Doch es müssen weitere Abstriche gemacht werden. Die bitterste Meldung für die Fans: Das Wohnzimmer der Deutschen existiert nicht mehr. Als das galt über ein Jahrzehnt lang der Bierkönig. Jedes Wochenende reisten die Trinkerfreunde aus ganz Deutschland an, um die Tage am Tresen zu verbringen. Doch mittlerweile versprüht der Kultschuppen in der Schinkenstraße das Flair einer heruntergekommenen Provinz-Bahnhofsvorhalle, die seit Jahren nur noch oberflächlich instand gehalten wird.

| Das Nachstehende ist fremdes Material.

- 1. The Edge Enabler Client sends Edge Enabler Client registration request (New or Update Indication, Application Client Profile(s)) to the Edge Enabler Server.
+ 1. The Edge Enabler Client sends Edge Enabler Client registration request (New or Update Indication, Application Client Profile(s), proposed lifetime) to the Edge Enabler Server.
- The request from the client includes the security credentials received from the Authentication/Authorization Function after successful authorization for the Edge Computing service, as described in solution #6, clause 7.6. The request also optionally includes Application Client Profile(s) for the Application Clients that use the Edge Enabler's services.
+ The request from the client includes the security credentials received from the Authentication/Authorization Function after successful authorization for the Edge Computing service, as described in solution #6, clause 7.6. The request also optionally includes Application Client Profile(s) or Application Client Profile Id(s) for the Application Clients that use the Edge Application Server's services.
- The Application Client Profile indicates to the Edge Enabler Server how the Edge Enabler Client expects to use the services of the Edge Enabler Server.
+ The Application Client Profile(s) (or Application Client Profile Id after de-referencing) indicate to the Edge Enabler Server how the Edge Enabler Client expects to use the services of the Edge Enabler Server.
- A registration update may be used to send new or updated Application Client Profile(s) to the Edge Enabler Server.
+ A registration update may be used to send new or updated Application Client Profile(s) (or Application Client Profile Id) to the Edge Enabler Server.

Der Boden klebt, der Sound verursacht Kopfschmerzen, die Spüler verzichten auf eine Grundreinigung, die Security verlangt Austrittsgeld, die Klofrauen schlagen bei ausbleibendem Trinkgeld, und nicht wenige Gäste klagen nach dem Besuch über diverse Viren- und Bakterieninfektionen. Der Bierkönig hat in dieser Saison – und das unterscheidet ihn von Rest-Mallorca – wirklich alles falsch gemacht, was man falsch machen konnte. Und das muss man erst einmal schaffen.

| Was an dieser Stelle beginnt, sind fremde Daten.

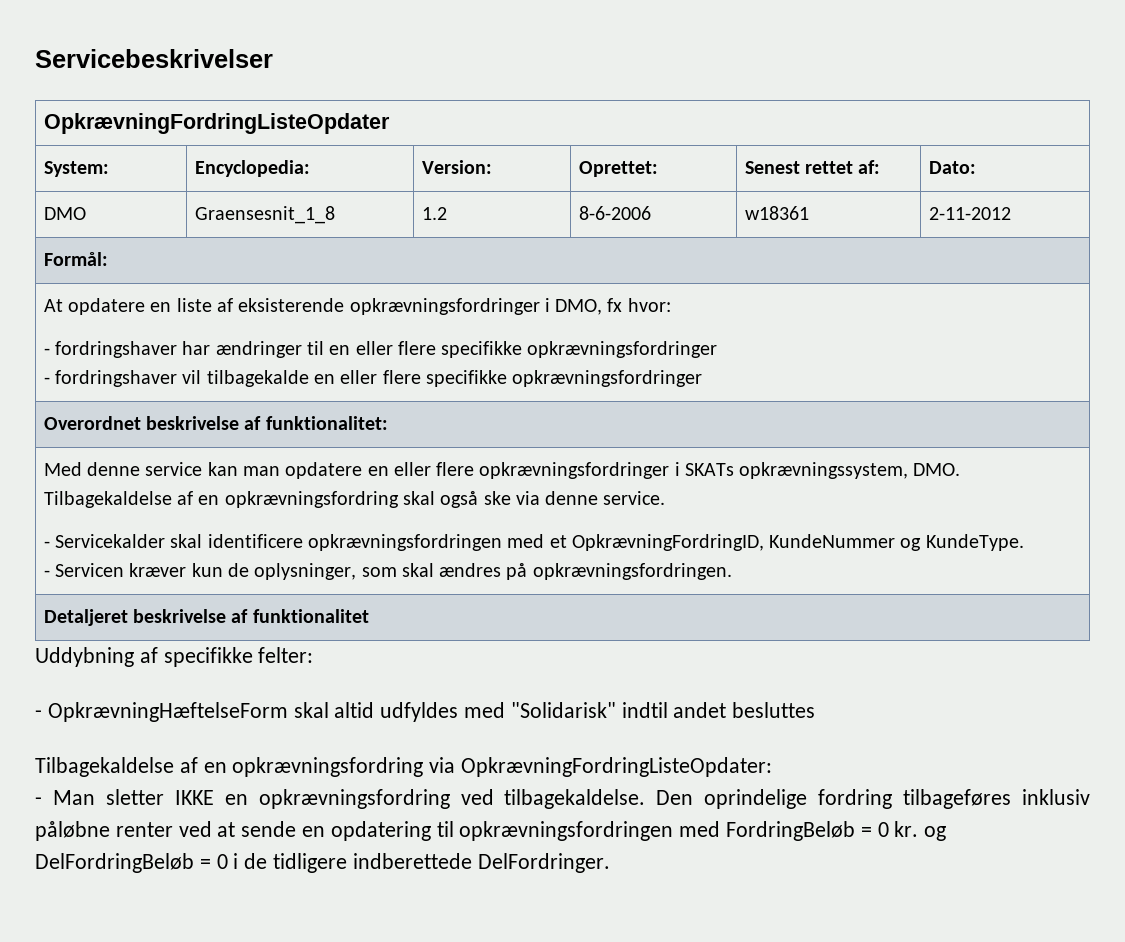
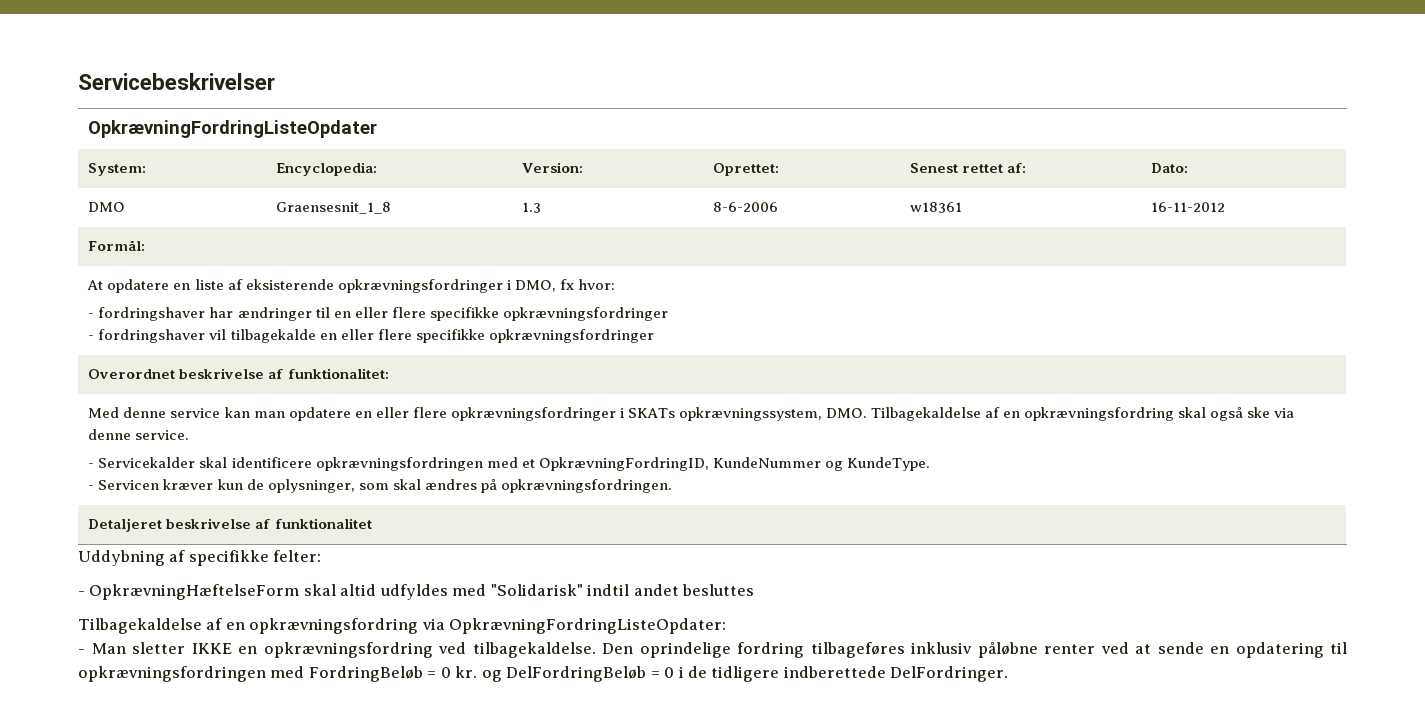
- DMO | Graensesnit_1_8 | 1.2 | 8-6-2006 | w18361 | 2-11-2012
+ DMO | Graensesnit_1_8 | 1.3 | 8-6-2006 | w18361 | 16-11-2012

Ob die Begeisterung im Winter bleibt?

Noch wenige Tage, dann ist die Urlaubssaison 2022 Geschichte. Vielerorts werden die Bürgersteige hochgeklappt, und dann herrscht erst einmal Ruhe. Eine Ruhe, die viele Neu-Auswanderer in den Wahnsinn treiben wird. Die Freude über die tolle Wohnung in Sant Elm währt nur kurz, wenn man feststellt, dass man dort im Winter fast der einzige Bewohner ist und niemanden findet, der mit einem die Fußball-WM guckt. Diese Sorgen müssen sich die 13 Kegelbrüder nicht mehr machen. Sie wurden mittlerweile alle aus der U-Haft entlassen und sind zurück bei ihren Familien im Münsterland.

Da ist es zwar kälter und ähnlich spannend wie im winterlichen Sant Elm, es hat aber den Vorteil, dass sich langsam der Mantel des Vergessens über diese verrückte Abfackel-Story legt. Neue, wahnwitzige Geschichten warten bereits auf uns in der kommenden Saison. Doch seien wir gewiss, dass das, was dieses Jahr so alles passiert ist, kaum zu steigern sein wird. Und das ist vielleicht zum Ende der Saison die beste Meldung.